Employees at the drive-thru store, located at 3180 Douglas St, say they are “steaming mad” after they received a letter informing them they would not receive increased wages, benefits and training that was being offered to other locations across the country.
A release sent from the United Steelworkers union — the union that represents the workers at the Douglas Street Starbucks — states that at the beginning of May, employees received an e-mail from Lori Digulla, Starbucks senior vice-president and general manager, saying there would be increased pay for all retail partners in every province and every role beginning this summer.
According to the union, that e-mail was followed up with an email to Douglas Street staff informing them they would not receive the partner investments as they were a unionized store.
The workers say the store has since sent an e-mail response to Digulla, expressing their disappointment that Starbucks was refusing to include the “partners” (employees) of the unionized store and called on the coffee giant to do the right thing by extending the wage increases to them.
“We are delighted to see Starbucks taking steps to address the inability of many to afford a comfortable life. We agree that our labour is worth more and that higher wages will help us live with dignity and create the best moments with our customers,” said the partners at the Douglas Street store.
“Starbucks assured us that they would respect our choice to unionize. We feel that not agreeing with the union to extend the wage increase to our store is not respecting our choice. We understand and agree that our collective bargaining agreement must be respected. That is why there is a clause to allow for bilateral agreements for things such as extending the wage increase to our store.”
In an email statement to CHEK News, Carly Suppa Clark, public affairs for Starbucks Coffee Company says any changes to the collective bargaining contract will take place ahead of the expiration of the current contract.
“From the beginning, we’ve been clear in our belief that we are better together as partners, without a union between us at Starbucks, and that conviction has not changed. We continue to respect our partners’ right to organize or not to organize, and we will respect the process,” Suppa Clark said.

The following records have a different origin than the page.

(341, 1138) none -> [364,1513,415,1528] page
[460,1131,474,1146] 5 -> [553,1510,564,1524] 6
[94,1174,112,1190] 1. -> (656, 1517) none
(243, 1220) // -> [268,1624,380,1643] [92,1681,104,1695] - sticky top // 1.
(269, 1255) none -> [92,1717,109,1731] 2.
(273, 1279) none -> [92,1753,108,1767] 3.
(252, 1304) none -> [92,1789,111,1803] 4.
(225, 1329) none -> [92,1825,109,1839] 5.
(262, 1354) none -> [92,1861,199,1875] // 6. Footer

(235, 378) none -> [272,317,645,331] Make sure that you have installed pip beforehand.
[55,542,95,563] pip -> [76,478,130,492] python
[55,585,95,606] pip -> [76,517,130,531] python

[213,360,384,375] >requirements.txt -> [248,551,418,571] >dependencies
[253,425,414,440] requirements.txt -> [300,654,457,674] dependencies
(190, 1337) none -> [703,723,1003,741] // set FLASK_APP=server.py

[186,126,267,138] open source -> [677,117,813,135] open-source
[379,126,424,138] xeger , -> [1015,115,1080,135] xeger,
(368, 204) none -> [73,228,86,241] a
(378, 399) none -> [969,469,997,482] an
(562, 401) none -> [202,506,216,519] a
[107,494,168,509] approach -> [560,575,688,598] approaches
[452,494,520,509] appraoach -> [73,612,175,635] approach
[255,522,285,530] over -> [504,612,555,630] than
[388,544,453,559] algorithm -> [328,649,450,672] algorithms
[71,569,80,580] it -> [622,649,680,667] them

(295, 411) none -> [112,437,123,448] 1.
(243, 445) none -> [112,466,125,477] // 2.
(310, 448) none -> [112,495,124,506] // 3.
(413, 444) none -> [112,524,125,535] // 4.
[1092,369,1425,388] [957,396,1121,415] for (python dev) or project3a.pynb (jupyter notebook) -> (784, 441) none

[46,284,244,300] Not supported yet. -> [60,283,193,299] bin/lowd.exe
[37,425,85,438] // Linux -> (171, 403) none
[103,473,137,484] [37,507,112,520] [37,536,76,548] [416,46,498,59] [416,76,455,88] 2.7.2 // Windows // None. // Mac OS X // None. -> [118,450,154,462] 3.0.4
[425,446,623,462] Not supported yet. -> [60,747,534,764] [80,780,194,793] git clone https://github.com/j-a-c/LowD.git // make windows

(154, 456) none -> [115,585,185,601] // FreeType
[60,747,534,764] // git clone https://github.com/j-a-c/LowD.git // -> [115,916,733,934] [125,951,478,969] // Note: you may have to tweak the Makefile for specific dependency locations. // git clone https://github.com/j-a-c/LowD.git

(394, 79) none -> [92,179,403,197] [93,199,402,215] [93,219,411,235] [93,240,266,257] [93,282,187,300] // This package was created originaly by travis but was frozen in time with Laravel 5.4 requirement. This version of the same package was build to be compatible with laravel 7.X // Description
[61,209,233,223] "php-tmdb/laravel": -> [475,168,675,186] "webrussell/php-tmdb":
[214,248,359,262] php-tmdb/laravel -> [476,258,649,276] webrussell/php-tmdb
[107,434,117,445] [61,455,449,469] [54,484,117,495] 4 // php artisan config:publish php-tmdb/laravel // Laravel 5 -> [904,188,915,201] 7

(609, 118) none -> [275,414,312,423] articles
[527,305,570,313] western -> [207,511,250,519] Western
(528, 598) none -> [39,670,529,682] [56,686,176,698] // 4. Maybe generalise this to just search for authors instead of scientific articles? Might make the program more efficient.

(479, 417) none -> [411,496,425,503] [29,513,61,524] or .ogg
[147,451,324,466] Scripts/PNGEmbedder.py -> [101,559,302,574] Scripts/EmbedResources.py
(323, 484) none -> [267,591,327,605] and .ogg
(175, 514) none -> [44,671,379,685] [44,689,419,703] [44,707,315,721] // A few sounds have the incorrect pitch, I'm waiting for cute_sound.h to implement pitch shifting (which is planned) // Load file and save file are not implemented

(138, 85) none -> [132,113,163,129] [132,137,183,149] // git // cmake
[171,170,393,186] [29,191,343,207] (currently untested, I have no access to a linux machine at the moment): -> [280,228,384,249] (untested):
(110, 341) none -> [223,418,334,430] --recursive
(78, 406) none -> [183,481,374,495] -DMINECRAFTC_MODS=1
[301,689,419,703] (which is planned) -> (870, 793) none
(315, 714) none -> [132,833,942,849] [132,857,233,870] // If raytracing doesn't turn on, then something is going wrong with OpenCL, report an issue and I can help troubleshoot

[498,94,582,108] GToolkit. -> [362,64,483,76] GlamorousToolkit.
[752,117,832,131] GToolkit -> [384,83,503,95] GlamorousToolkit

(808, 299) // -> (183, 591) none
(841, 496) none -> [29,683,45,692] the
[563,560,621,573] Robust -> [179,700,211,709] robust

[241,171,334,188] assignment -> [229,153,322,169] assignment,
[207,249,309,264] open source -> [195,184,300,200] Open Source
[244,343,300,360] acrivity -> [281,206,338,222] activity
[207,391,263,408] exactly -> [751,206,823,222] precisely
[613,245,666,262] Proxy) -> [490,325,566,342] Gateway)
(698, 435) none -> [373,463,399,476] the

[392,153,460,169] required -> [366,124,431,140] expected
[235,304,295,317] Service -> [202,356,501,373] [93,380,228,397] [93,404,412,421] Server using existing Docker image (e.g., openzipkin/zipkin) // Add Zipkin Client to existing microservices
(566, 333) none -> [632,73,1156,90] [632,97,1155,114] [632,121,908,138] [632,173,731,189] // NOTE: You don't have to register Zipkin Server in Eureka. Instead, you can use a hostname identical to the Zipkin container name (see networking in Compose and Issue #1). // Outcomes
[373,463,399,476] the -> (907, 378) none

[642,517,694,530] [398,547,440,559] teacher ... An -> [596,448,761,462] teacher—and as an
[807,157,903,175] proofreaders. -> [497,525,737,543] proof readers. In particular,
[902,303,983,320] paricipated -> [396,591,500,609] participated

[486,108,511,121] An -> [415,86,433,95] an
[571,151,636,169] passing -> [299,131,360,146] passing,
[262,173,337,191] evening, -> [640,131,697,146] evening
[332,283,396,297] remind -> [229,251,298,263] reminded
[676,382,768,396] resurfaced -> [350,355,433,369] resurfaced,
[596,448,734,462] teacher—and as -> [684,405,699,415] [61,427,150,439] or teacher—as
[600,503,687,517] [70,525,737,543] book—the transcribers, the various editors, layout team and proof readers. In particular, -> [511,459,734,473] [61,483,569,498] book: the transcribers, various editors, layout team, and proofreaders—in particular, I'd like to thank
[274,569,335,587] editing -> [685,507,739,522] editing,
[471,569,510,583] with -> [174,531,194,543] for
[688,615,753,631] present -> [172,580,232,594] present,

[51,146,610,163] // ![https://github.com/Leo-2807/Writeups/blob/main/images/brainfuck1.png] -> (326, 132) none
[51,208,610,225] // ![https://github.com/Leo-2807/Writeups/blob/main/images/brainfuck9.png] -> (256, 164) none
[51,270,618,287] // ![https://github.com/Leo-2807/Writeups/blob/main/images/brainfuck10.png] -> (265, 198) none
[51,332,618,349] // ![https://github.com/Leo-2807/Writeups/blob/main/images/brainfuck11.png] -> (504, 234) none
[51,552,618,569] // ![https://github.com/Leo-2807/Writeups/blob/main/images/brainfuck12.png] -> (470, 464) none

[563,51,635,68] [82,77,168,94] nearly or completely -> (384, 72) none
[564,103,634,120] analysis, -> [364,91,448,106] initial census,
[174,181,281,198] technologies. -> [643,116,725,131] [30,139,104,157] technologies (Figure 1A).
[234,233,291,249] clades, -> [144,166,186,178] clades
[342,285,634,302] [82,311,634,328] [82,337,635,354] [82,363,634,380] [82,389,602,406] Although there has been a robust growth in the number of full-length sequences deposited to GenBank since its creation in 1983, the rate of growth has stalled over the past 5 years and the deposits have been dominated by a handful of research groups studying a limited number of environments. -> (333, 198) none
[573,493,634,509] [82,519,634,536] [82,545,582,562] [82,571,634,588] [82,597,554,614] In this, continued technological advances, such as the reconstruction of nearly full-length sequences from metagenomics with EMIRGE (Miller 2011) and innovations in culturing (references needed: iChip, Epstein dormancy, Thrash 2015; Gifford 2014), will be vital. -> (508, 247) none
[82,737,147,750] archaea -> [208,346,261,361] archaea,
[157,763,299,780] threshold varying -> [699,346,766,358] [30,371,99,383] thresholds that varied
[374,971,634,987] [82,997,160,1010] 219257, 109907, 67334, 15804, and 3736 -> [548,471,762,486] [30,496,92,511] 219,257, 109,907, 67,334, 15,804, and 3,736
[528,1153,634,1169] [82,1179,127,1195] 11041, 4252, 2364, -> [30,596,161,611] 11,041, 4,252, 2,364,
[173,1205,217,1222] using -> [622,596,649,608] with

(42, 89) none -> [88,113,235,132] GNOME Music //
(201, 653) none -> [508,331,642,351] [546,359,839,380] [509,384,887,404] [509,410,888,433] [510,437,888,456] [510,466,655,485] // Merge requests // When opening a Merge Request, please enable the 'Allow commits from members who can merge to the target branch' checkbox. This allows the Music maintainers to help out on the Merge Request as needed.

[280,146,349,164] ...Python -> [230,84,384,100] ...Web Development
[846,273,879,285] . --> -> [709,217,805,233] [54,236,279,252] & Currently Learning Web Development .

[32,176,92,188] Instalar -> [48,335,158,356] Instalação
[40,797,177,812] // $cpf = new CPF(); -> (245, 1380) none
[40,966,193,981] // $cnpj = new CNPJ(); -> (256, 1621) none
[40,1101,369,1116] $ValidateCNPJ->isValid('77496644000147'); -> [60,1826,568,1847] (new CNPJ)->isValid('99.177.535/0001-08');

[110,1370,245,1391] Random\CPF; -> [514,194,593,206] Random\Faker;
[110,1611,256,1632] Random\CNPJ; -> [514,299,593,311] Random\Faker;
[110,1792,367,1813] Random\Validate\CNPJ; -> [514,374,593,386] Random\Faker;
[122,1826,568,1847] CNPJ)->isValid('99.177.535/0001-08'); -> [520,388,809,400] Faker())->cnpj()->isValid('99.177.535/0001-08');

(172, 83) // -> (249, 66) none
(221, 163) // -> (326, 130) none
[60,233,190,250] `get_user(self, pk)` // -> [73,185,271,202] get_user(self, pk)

“In June 2021, Starbucks reached a 3-year collective bargaining agreement with the United Steelworker’s Union (USW) representing employees at our Douglas Street location in Victoria, B.C. Since then, Starbucks has fulfilled all obligations of that contract, including the negotiated annual increases, which are unique to Douglas Street partners, as agreed upon by the partners and the USW. Any changes to the contract will be negotiated by both parties in the next round of bargaining, which we anticipate will begin in the months before the contract expires in June 2024.”
The Douglas Street store voted to unionize back in the summer of 2020, voting to become part of United Steelworkers District 3, which represents over 50,000 workers in Western Canada.
The Douglas Street store, which is a corporate-owned Starbucks, was also the first location in Western Canada to unionize and in the last two years, more than 50 Starbucks stores in North America have voted to join unions.
Despite having successfully unionized, the Douglas Street store feels that Starbucks Canada has engaged in “anti-union tactics” to discourage other employees from following suit.
“What we see from Starbucks is nothing more than retaliation on their workers for joining a union. Every worker has the right to join a union without the fear of retaliation or harassment from their employer,” said Scott Lunny, USW Western Canada Director.
“There are zero reasons for these investments not to be extended to our members at the Douglas Street store in Victoria. We have language in the collective agreement, negotiated by both parties, that allows for changes deemed necessary by mutual agreement of the employer and the union, at any time, during the life of the agreement.”
The union claims that it has requested Starbucks Canada to mutually agree to extend the partner investments to the Douglas Street workers, and the request has been denied.
Lunny says they are calling on Starbucks to “do the right thing” and extend the wage increases to the unionized Victoria store, adding that employees are ready to meet with management to get a deal done.
“We know our members work as hard and contribute as much as any other partner in any other store across Canada and they should be treated with the respect they deserve,” added Lunny.
CHEK has reached out to Starbucks Canada for a comment on the Douglas Store situation and is currently awaiting a response.